Electro rocks. Les Bloody Beetroots font souffler un vent d’excitation sur toute l’Europe. Deux années de suite, en 2008 et en 2009, ils forment l’apothéose enivrante du festival I Love Techno. Et ils ont déjà vaincu Pukkelpop par K.O. à plusieurs reprises également. Le défi du duo italien : injecter l’esthétisme du punk au pays des clubs. Comme le fait aussi Justice. Le cerveau Sir Bob Cornelius Rifo et son acolyte Tommy Tea produisent une rébellion qui pousse à danser et incorporent à peu près tout ce que l’on peut qualifier de musique. Rifo est tombé amoureux du chaos au cours de sa formation musicale classique. L’énergie brute du punk et du rockabilly, ainsi que la bande dessinée de Tanino Liberatore, le dessinateur de RanXerox.

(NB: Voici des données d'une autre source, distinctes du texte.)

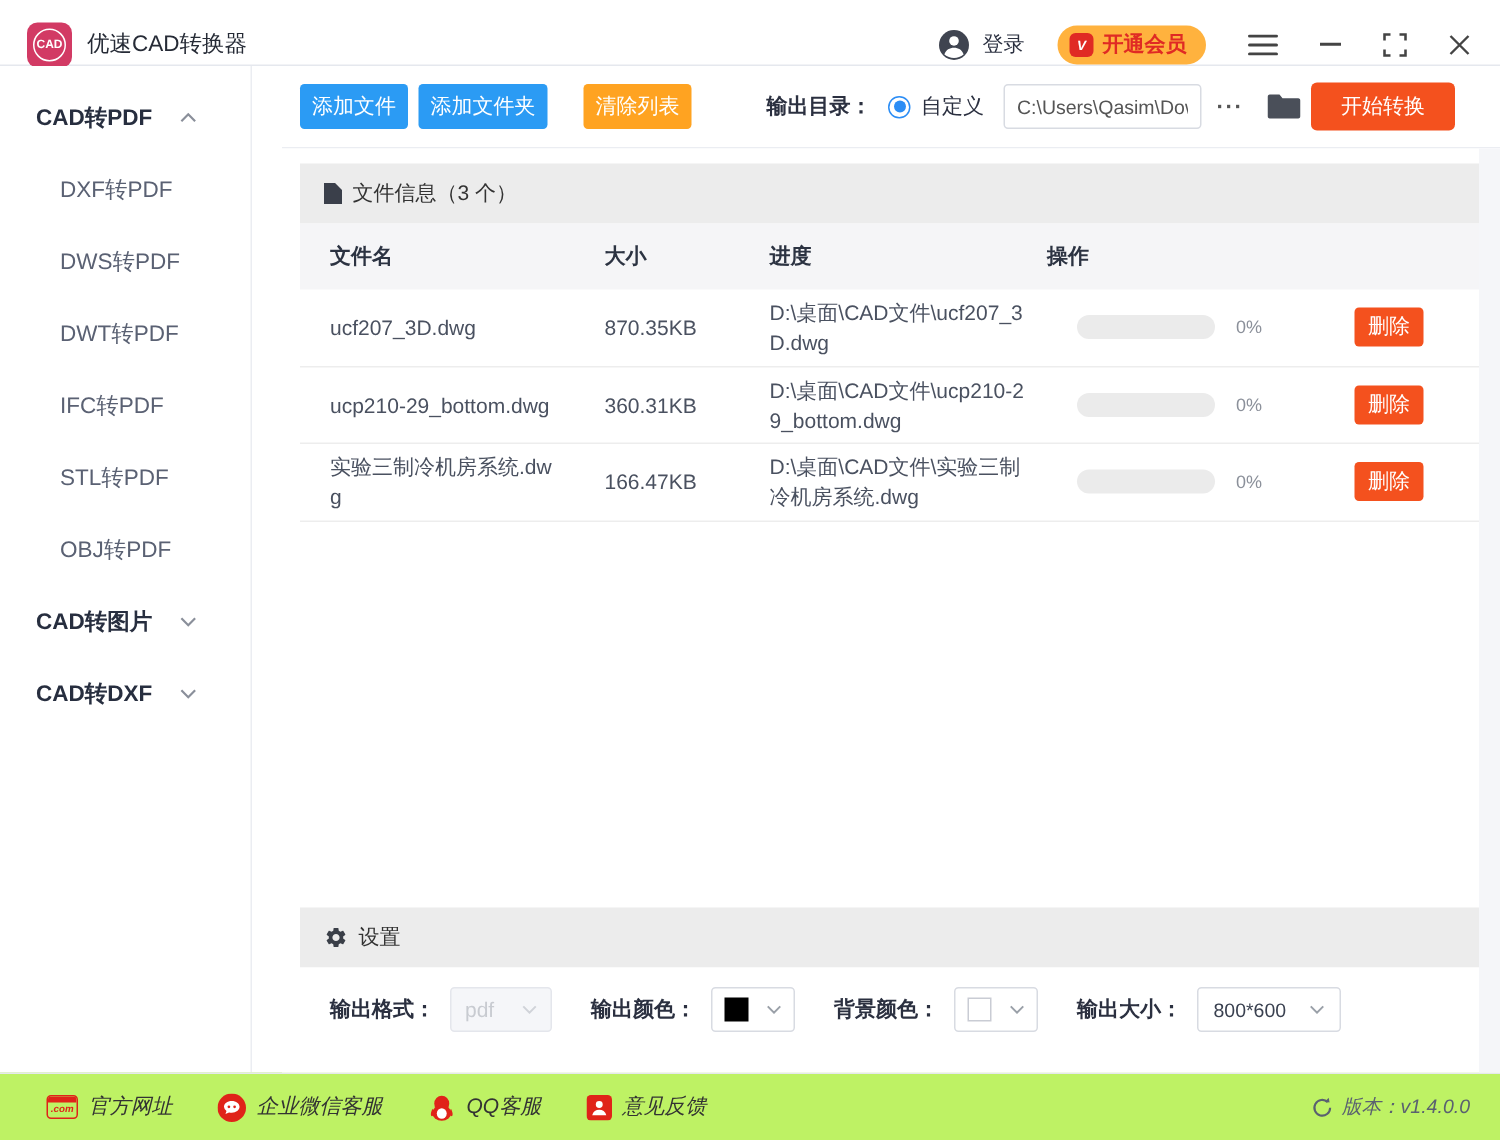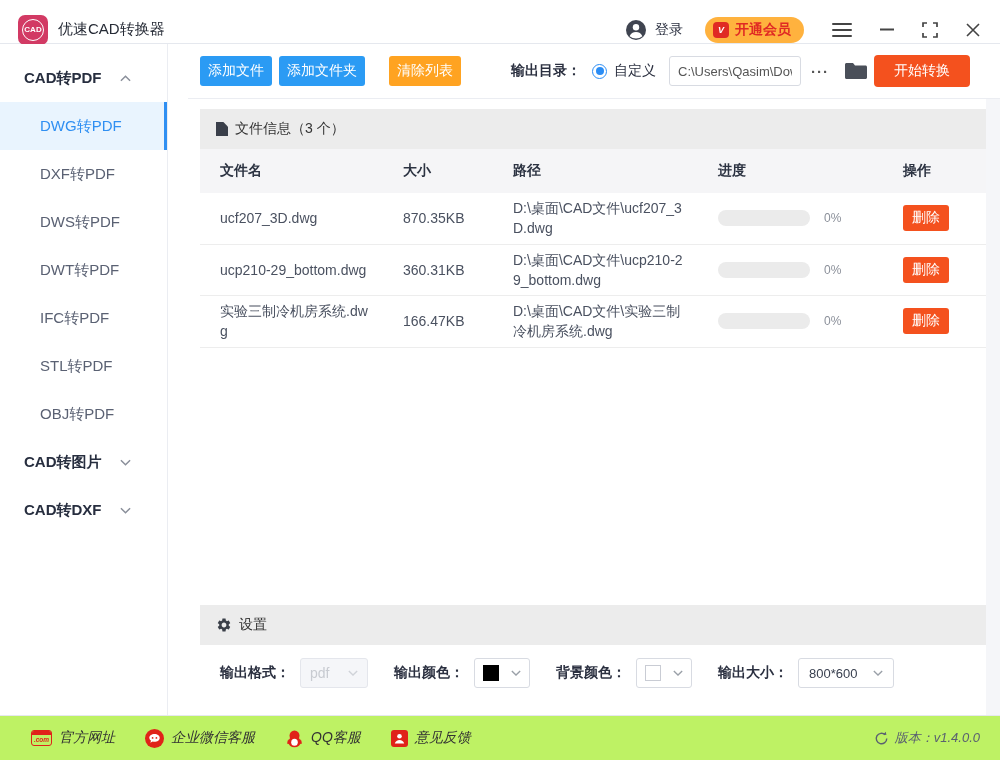--- a/index.html
+++ b/index.html
@@ -169,9 +169,6 @@
             </svg>
         </span>
       </div>
-      <div class="side-item active">
-          <span>DWG转PDF</span>
-        </div>
       <div class="side-item">
           <span>DXF转PDF</span>
         </div>

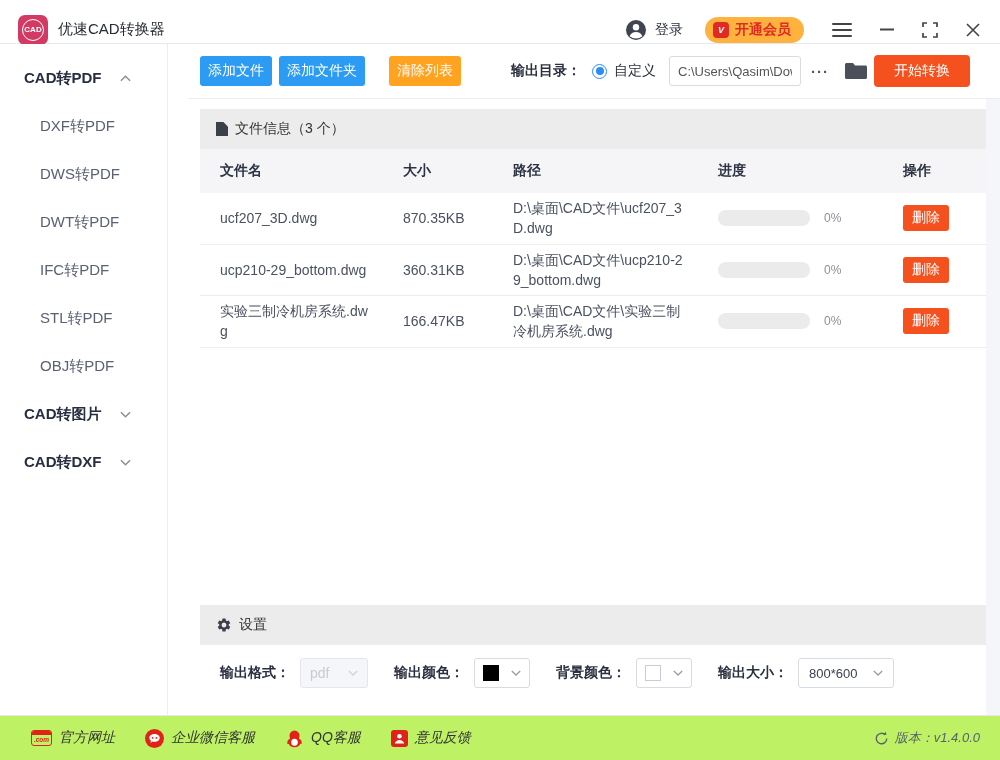--- a/index.html
+++ b/index.html
@@ -236,7 +236,6 @@
         <div class="thead">
           <span class="col-name">文件名</span>
           <span class="col-size">大小</span>
-          <span class="col-path">路径</span>
           <span class="col-progress">进度</span>
           <span class="col-action">操作</span>
         </div>

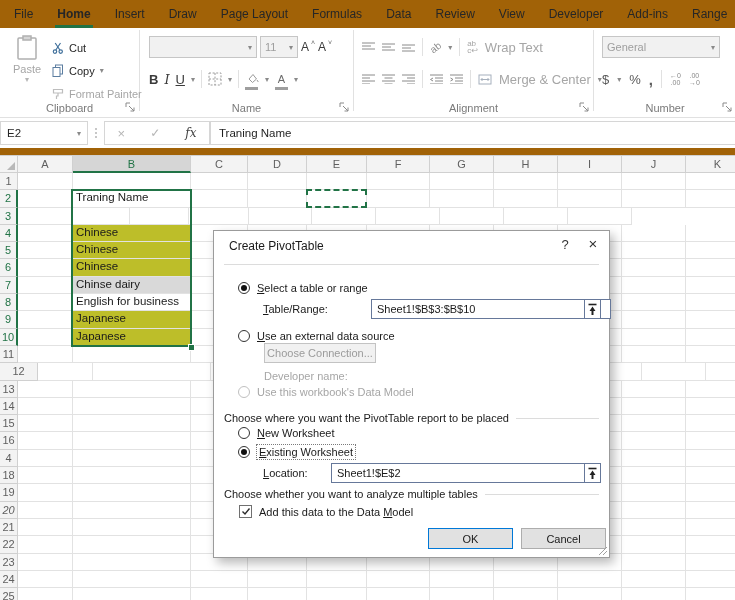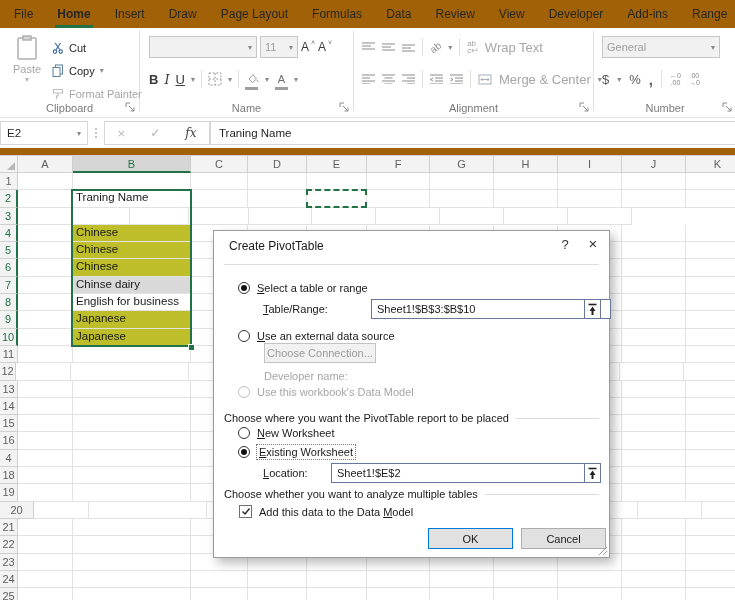--- a/index.html
+++ b/index.html
@@ -531,7 +531,7 @@
         <div class="cell" style="width: 64px;"></div>
       </div>
       <div class="srow">
-        <div class="rhdr" style="width: 16px;">12</div>
+        <div class="rhdr" style="width: 38px;">12</div>
         <div class="cell" style="width: 55px;"></div>
         <div class="cell" style="width: 118px;"></div>
         <div class="cell" style="width: 57px;"></div>

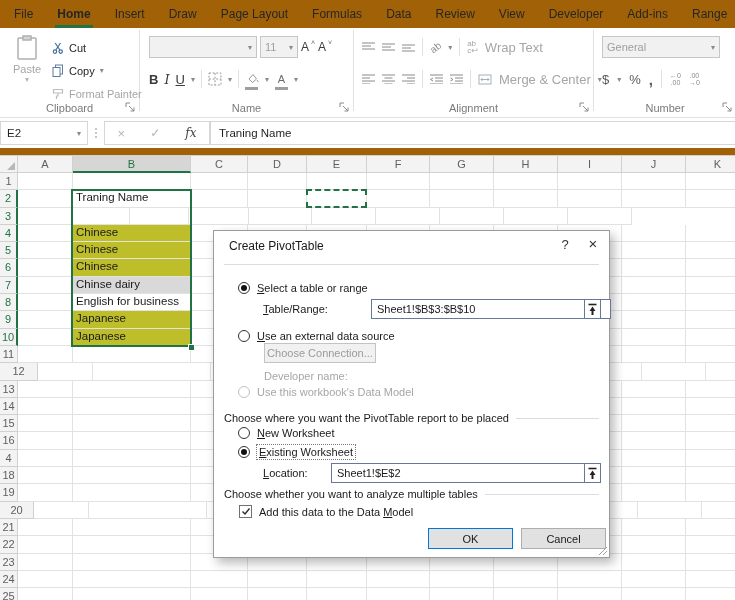--- a/index.html
+++ b/index.html
@@ -643,7 +643,7 @@
         <div class="cell" style="width: 64px;"></div>
       </div>
       <div class="srow">
-        <div class="rhdr" style="width: 34px;">20</div>
+        <div class="rhdr" style="width: 18px; font-style: italic;">20</div>
         <div class="cell" style="width: 55px;"></div>
         <div class="cell" style="width: 118px;"></div>
         <div class="cell" style="width: 57px;"></div>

En devenant les coqueluches des blogs, les Bloody Beetroots éveillent l’attention d’Etienne de Crécy et d’Alex Gopher. Ils sont dès lors très sollicités dans le circuit des remix et leur nouvelle popularité les conduit jusqu’à Dim Mak, le label du DJ américain branché Steve Aoki. Leur premier album « Romborama » (2009) démontre que tout est possible. Les Bloody Beetroots frappent sans merci et dans l’anonymat. Comme Daft Punk, ils se cachent derrière des masques. « La musique est surhumaine. Nous avons donc nous aussi quelque chose de non humain. Jamais la musique de danse n’avait été à ce point hyperkinétique.